Hermann Jünger

V-Jewelry

March 11 - April 13, 2021

Hermann Jünger is known for his gold jewelry. In the 1950s, he created jewelry pieces that were far removed from the conventional designs of the time, which aimed to show off the wearer’s external wealth. Jünger played with gemstones, lines, enamel colors, hallmarks, bars, and archaic-looking marks, leaving a great deal of room for chance and lightness in the design process. As a teacher at the Academy of Fine Arts in Munich, he had a great influence on subsequent jewelry artists.
In 1970 he turned to a material that was completely untypical for him. He designed necklaces and brooches made of acrylic glass, which were to be mass-produced and sold in department stores. Jünger had become aware of the subject of costume jewelry through a commission from the Gablonz industry, which had approached the artist at the end of the 1960s with the aim of promoting the costume jewelry industry based in Neugablonz.
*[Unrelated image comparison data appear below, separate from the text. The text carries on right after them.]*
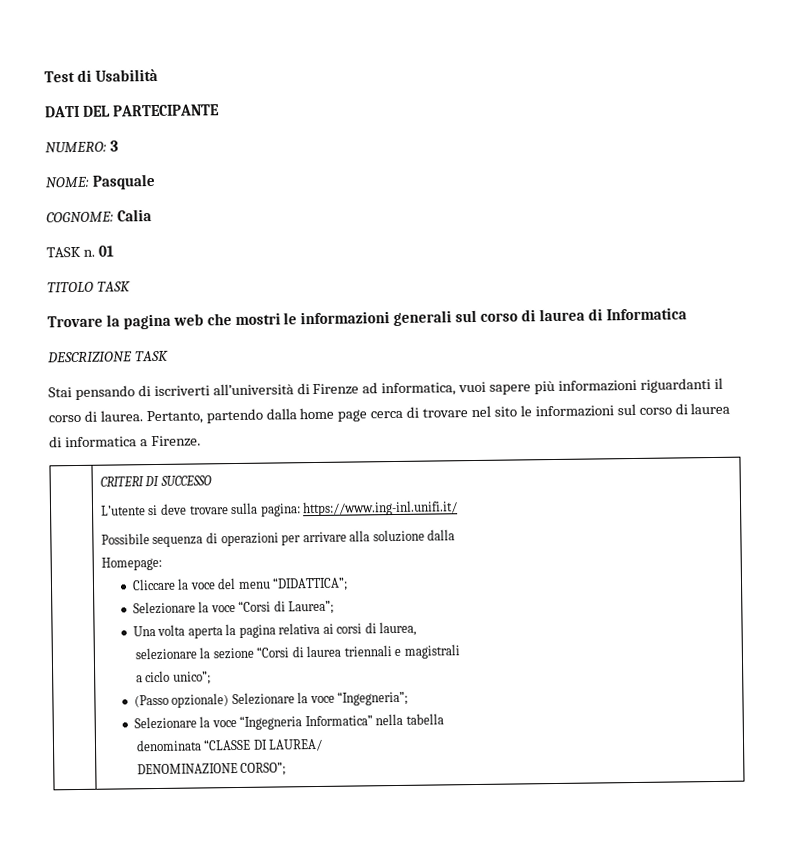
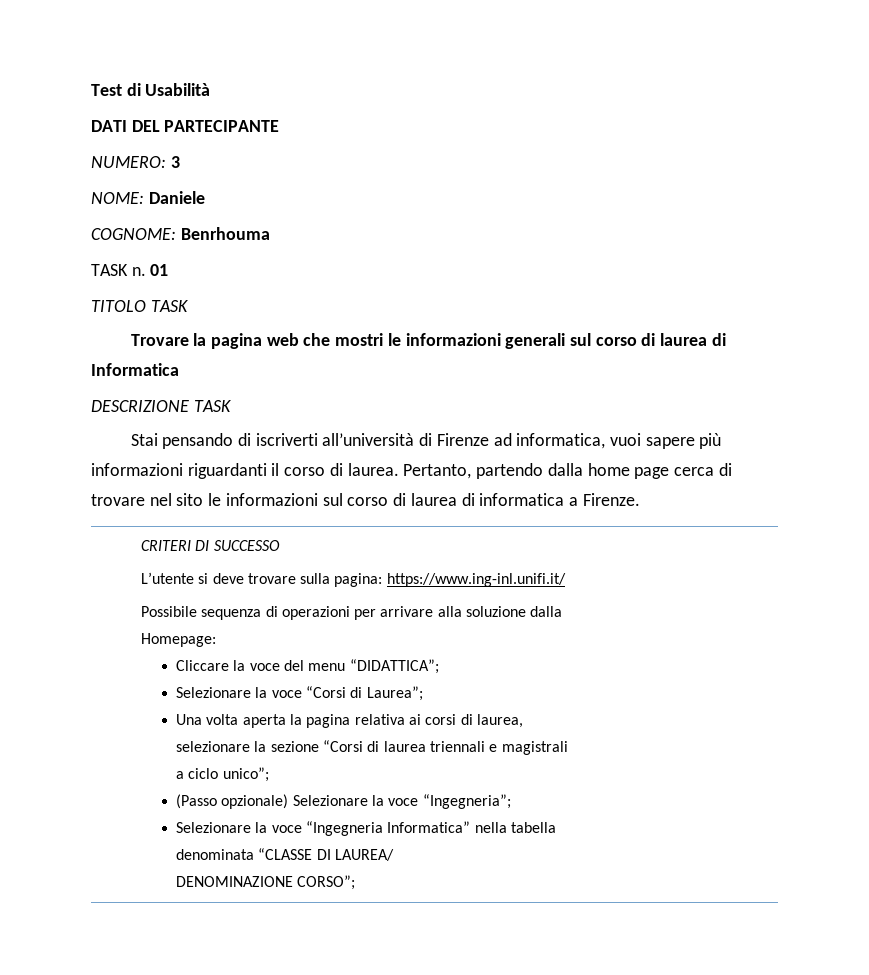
- NOME: Pasquale
+ NOME: Daniele
- COGNOME: Calia
+ COGNOME: Benrhouma

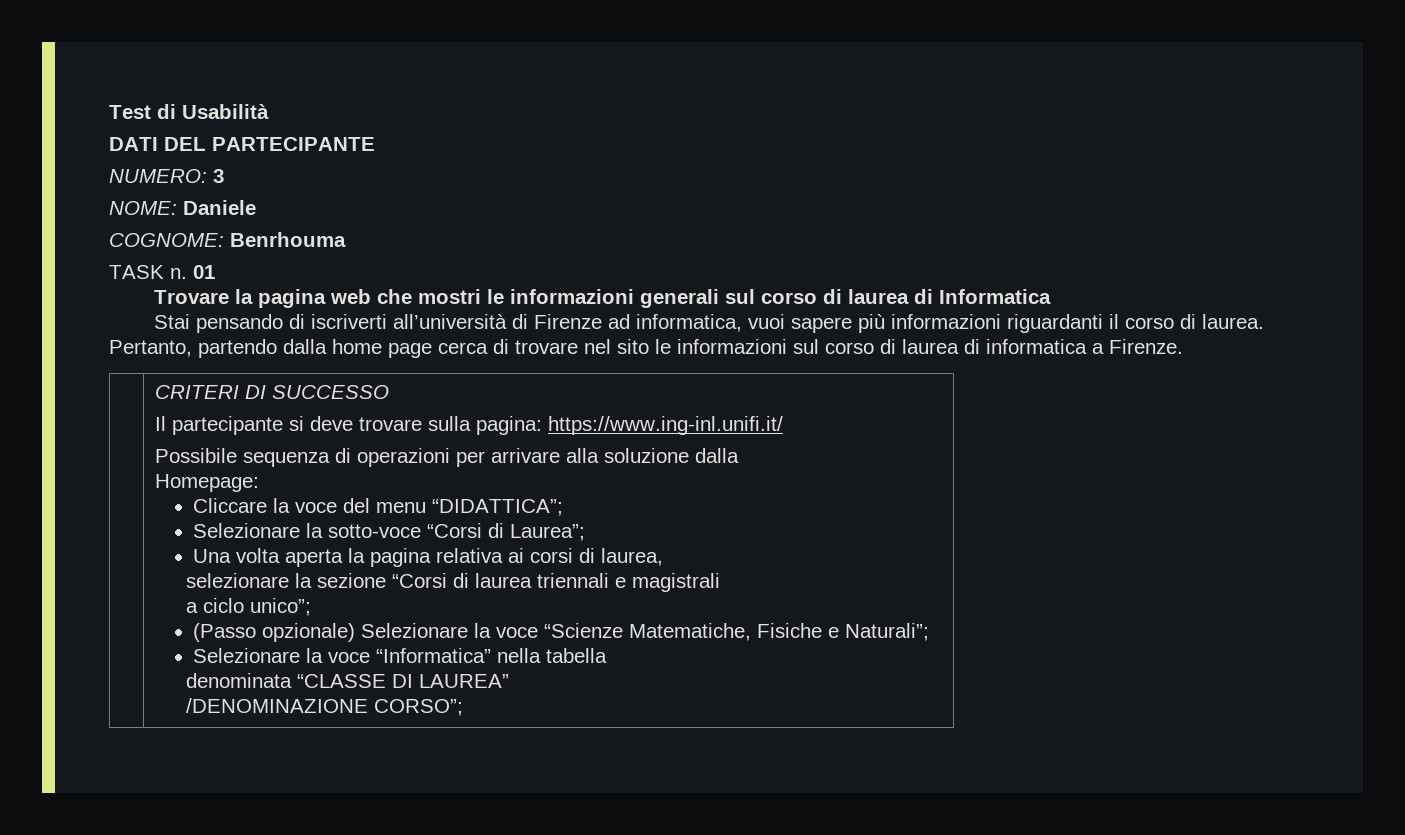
- TITOLO TASK
- DESCRIZIONE TASK
- L’utente si deve trovare sulla pagina: https://www.ing-inl.unifi.it/
+ Il partecipante si deve trovare sulla pagina: https://www.ing-inl.unifi.it/
- Selezionare la voce “Corsi di Laurea”;
+ Selezionare la sotto-voce “Corsi di Laurea”;
- (Passo opzionale) Selezionare la voce “Ingegneria”;
- Selezionare la voce “Ingegneria Informatica” nella tabella
+ (Passo opzionale) Selezionare la voce “Scienze Matematiche, Fisiche e Naturali”;
+ Selezionare la voce “Informatica” nella tabella
- denominata “CLASSE DI LAUREA/
- DENOMINAZIONE CORSO”;
+ denominata “CLASSE DI LAUREA”
+ /DENOMINAZIONE CORSO”;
Jünger used only elements made of plastic for his V-jewelry series. Colored acrylic glass plates, circles, squares, rectangles, formed the basis for his compositions. The variety of jewelry pieces ranges from large necklaces in neon colors to architecturally constructed brooches in white and gray. On the art market, jewelry pieces from the V-jewelry series are rare. We are showing the exhibition ‘Hermann Jünger – 50 Years of V-Jewellery’ as part of the Munich Jewellery Week until 20.03.2020 in the gallery. The works are also available afterwards.